------ EXCERPTED DATA ------

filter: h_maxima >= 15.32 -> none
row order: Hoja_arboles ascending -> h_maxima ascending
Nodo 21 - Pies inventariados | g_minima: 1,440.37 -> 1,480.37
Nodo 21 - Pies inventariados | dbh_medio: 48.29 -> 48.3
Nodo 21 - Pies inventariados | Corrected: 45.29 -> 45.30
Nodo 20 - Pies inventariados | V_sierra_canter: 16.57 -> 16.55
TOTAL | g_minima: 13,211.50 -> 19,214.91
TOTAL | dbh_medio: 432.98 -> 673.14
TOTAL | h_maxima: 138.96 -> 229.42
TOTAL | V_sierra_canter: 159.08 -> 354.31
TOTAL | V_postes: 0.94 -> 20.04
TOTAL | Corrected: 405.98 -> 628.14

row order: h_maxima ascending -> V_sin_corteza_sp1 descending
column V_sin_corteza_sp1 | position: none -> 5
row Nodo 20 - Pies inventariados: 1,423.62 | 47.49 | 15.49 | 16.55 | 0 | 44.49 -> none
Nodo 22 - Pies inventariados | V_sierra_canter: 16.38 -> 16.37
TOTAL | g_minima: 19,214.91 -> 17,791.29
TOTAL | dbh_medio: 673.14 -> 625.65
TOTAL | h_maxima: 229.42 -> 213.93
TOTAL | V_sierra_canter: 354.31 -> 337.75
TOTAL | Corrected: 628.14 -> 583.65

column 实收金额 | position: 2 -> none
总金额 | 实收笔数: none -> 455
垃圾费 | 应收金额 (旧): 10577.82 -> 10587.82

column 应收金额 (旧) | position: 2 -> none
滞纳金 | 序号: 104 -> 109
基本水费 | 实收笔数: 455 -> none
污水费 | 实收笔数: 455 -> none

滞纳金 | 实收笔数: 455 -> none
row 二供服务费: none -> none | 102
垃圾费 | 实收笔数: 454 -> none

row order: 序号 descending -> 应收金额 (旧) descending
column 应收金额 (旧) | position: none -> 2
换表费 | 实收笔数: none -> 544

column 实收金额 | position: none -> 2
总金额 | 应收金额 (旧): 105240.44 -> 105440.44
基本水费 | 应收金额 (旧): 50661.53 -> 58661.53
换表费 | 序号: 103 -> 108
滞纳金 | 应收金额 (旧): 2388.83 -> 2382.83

------

Scan the records above for the string "order", then select every line that holds it.

- [SOLUTION TO THIS TASK]:
row order: Hoja_arboles ascending -> h_maxima ascending
row order: h_maxima ascending -> V_sin_corteza_sp1 descending
row order: 序号 descending -> 应收金额 (旧) descending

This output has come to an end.